The Empress stood, admiring her steamstresses’ handiwork, when a voice, entirely unwelcome, interrupted her reverie.
“Hello, Grandmother.”
The Old Hag bristled.
“Christopher.” She didn’t turn. She didn’t need to. She saw his reflection in the window as he stepped out of the shadows. “This is—”
“Unexpected? Yes. I have new scars. But then you know that. You gave them to me.”
As he spoke, a flicker of the old rage, the fury that had erupted from him on the deck of the Wormwood, reappeared. The nightmares caught the infection of anger, and became still more livid.
“I sense that you still harbor a measure of resentment toward me,” the Empress said, turning to face her grandson.

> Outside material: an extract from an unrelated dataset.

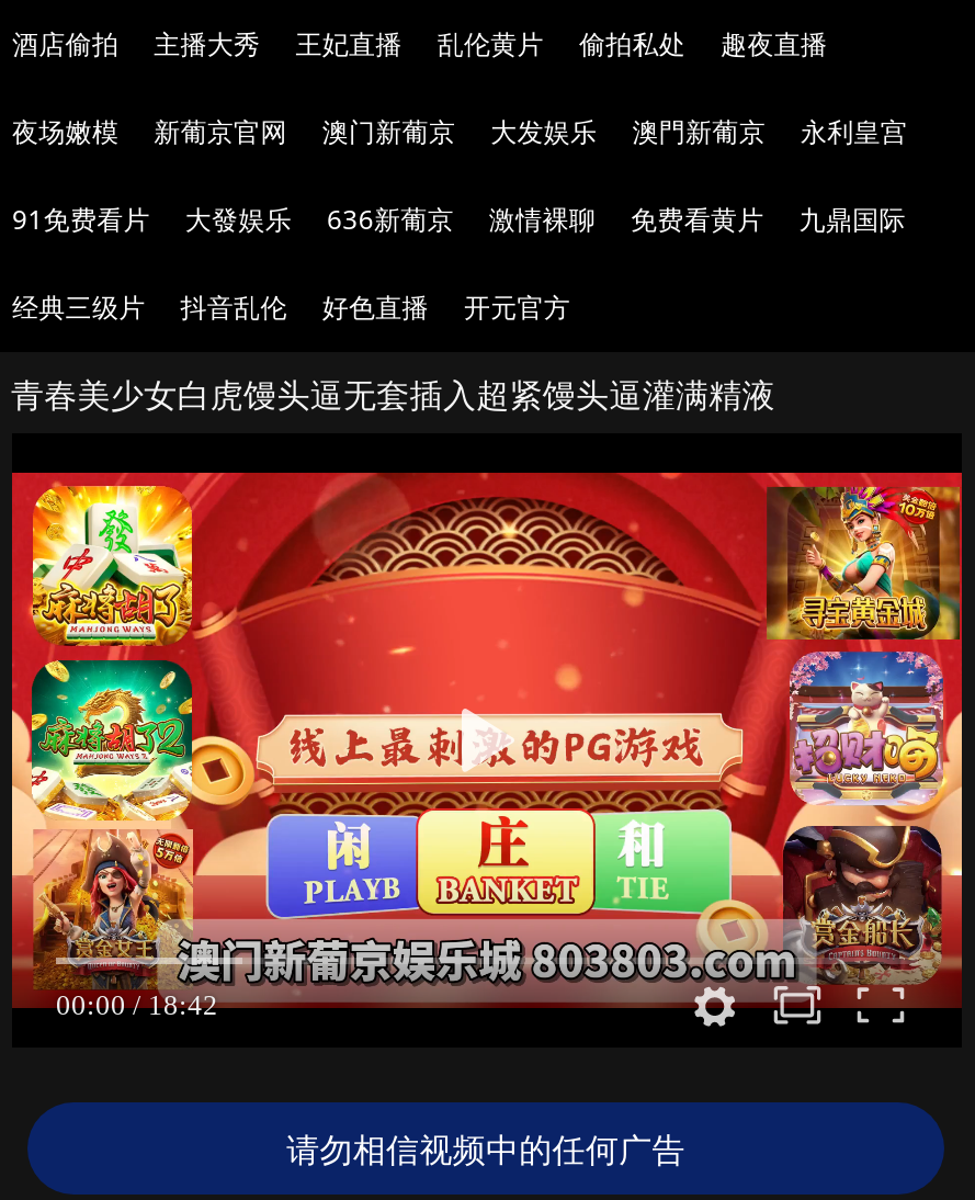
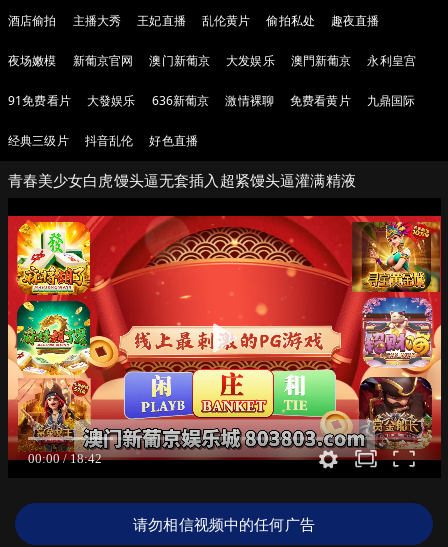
[464,288,571,326] 开元官方 -> none

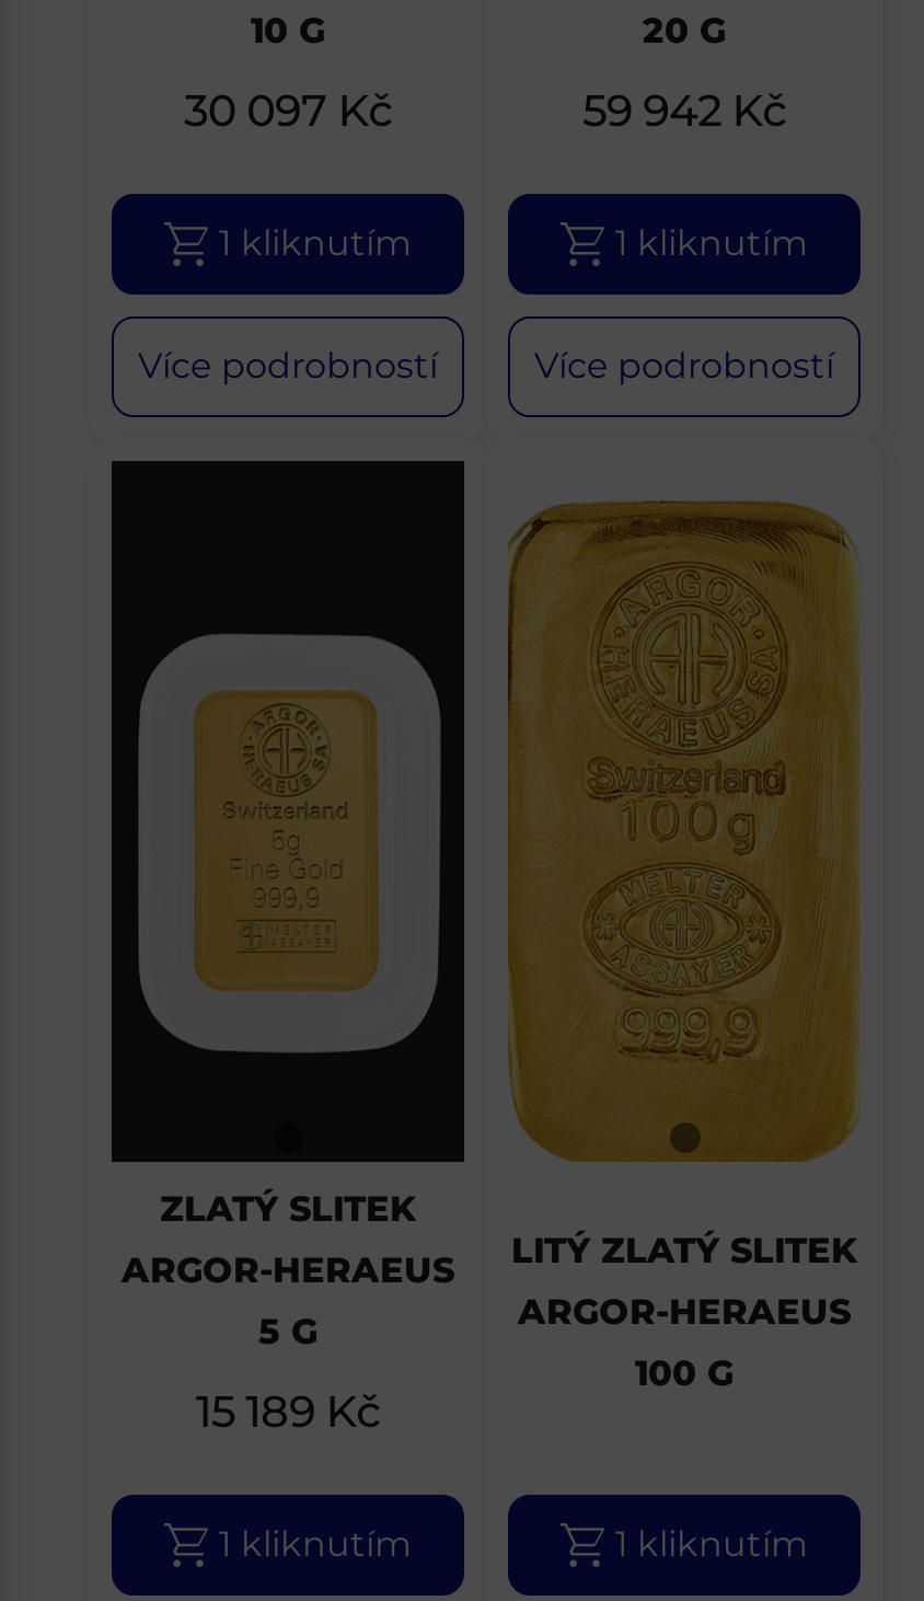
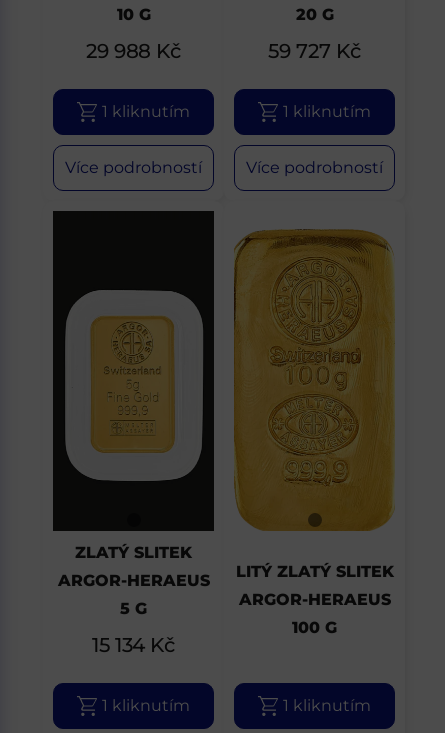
[184,84,392,137] 30 097 Kč -> [86,39,181,63] 29 988 Kč
[582,84,786,137] 59 942 Kč -> [268,39,361,63] 59 727 Kč
[196,1385,380,1438] 15 189 Kč -> [92,633,175,657] 15 134 Kč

He hardly resembled at all the despairing, forsaken creature Candy Quackenbush had met in the alleyway behind the marketplace at Tazmagor. Now he was wearing fine robes, new white linens that made a perfect screen for the light from the blazing ziggurat on Scoriae. And the nightmares in his new collar threw their own illumination up onto his face as they circled his head.
“Are my reasons hard to fathom, lady?” Carrion said. “With just a few words you could have saved me.”
“You suffered. And so did I. But we recovered. We can still plan for the future.” She looked past the interwoven strands of nightmares to find the glittering gaze of her grandson. “Now you should go.”
“I don’t choose to go now, Grandmother. I want to see why you’re not going home to Gorgossium. I hear you tore my tower down—”
“I tore all of those ugly things down.”
“Why?”
“Don’t be angry about your tower, darling, please. I thought you were dead.”
“You thought no such thing. You knew I was still living, just as you knew the soul of my Princess was hidden in Candy Quackenbush. You just see the things you want to see and disregard the rest.”
The Empress offered no reply to this. At least not for half a minute or more. She just tapped on the window, watching her army. Finally she spoke: “You can take my tower!”
Carrion was genuinely shocked at the proposal.
“I can . . . take it?”
“It’s yours. I’ll have you escorted back to Gorgossium.”
Carrion laughed into his night terrors.
“Oh, you are very clever, aren’t you? You can’t slip out of this so easily. I want to see what you’ve got hidden in Scoriae.”
“Enemies, Christopher. Just the same old enemies. Only in an hour they’ll all be dead. Every last one of them.”
“Ah. Now I see. A knife for every heart.”
The Old Mother nodded, the weight of the years and the crimes and the betrayals heavy upon her.
“Yes, a knife for every heart,” she confessed. “Are you happy now? I am about to do the last and bloodiest business of a very bloody time. You needn’t witness it.”
“No, but I will. You may keep your fine tower, lady. I want to see this business to the very end. Then you can deny me no part of the spoils. For my hands will be as stained red as yours.”